====== Given data
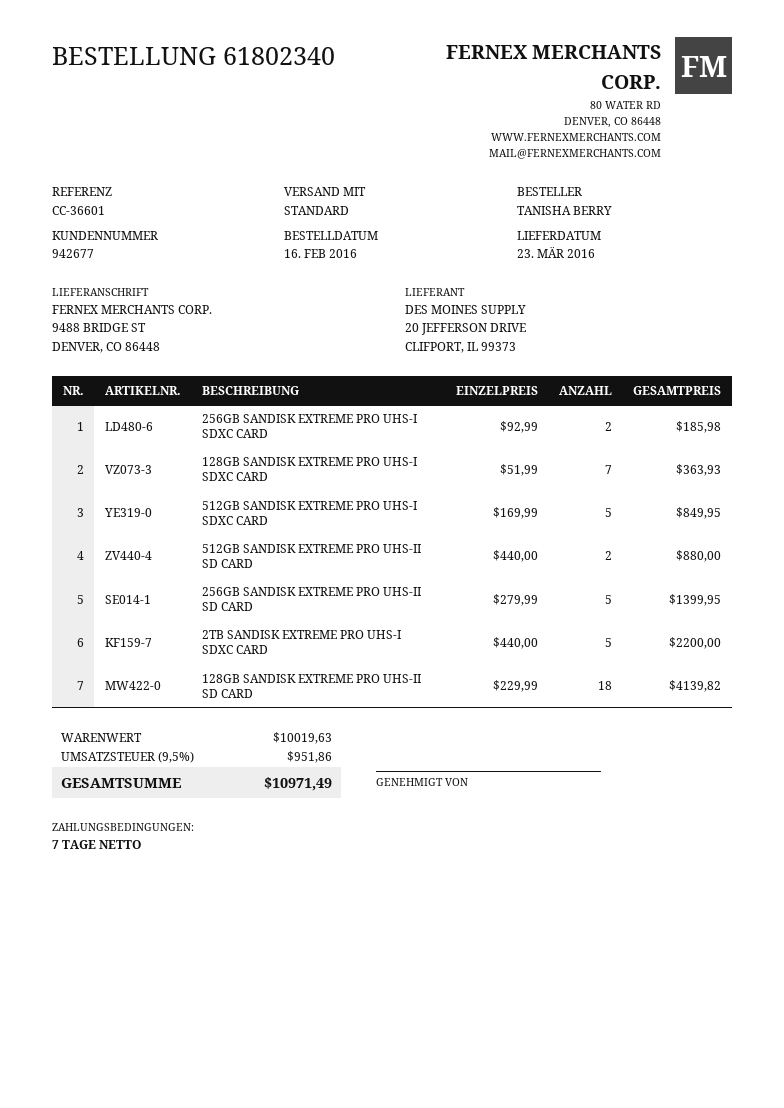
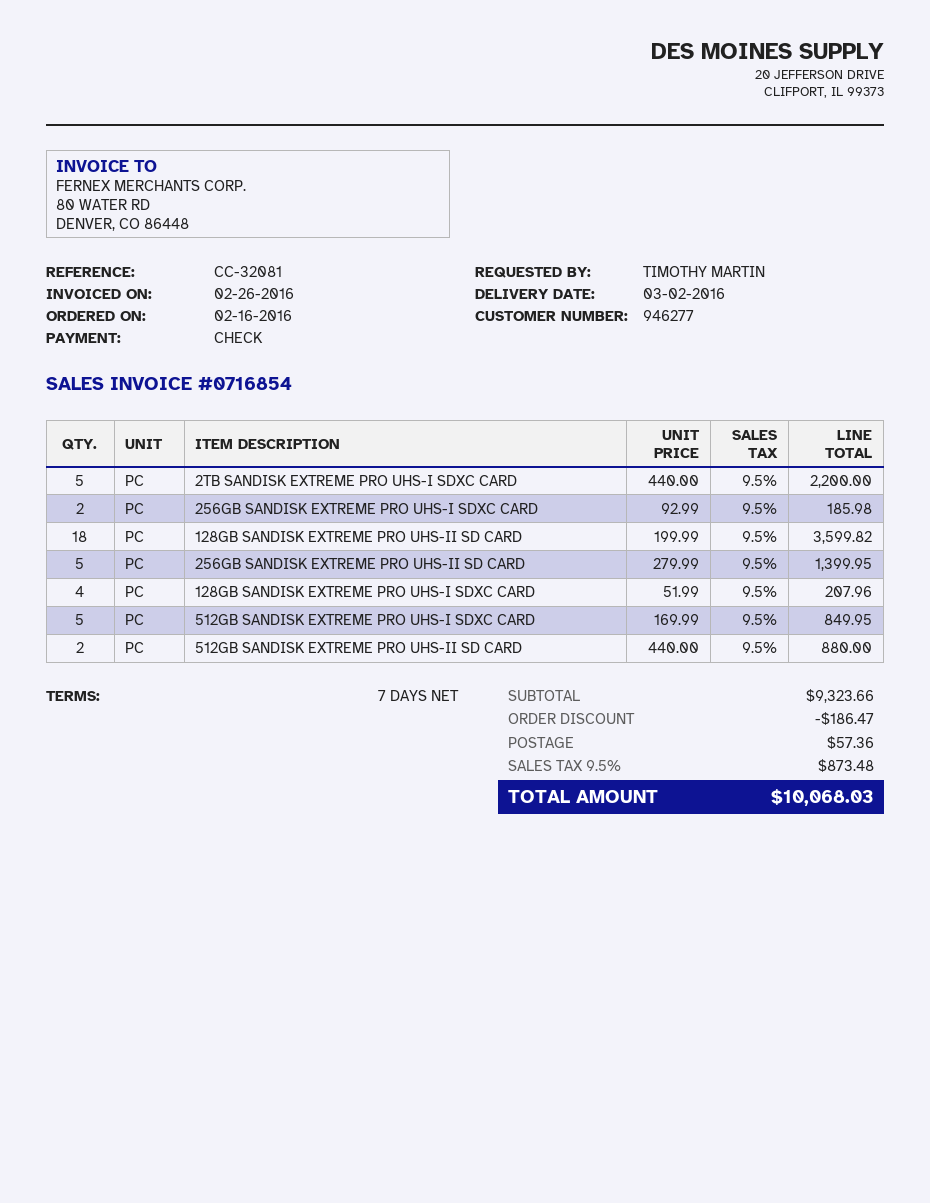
delivery date: 2016-03-23 -> 2016-03-02
customer number: 942677 -> 946277
reference: CC-36601 -> CC-32081
ordered by: TANISHA BERRY -> TIMOTHY MARTIN
128GB SANDISK EXTREME PRO UHS-I SDXC CARD: 7 x 51.99 = 363.93 -> 4 x 51.99 = 207.96
128GB SANDISK EXTREME PRO UHS-II SD CARD: 18 x 229.99 = 4139.82 -> 18 x 199.99 = 3599.82
subtotal: 10019.63 -> 9323.66
discount: none -> 186.47
shipping: none -> 57.36
tax: 9.5% = 951.86 -> 9.5% = 873.48
total: 10971.49 -> 10068.03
============
Required action
What is wanted is the line containing "shipping: none -> 57.36" and every line after it through the last line of the entries, printed exactly.

Task output
shipping: none -> 57.36
tax: 9.5% = 951.86 -> 9.5% = 873.48
total: 10971.49 -> 10068.03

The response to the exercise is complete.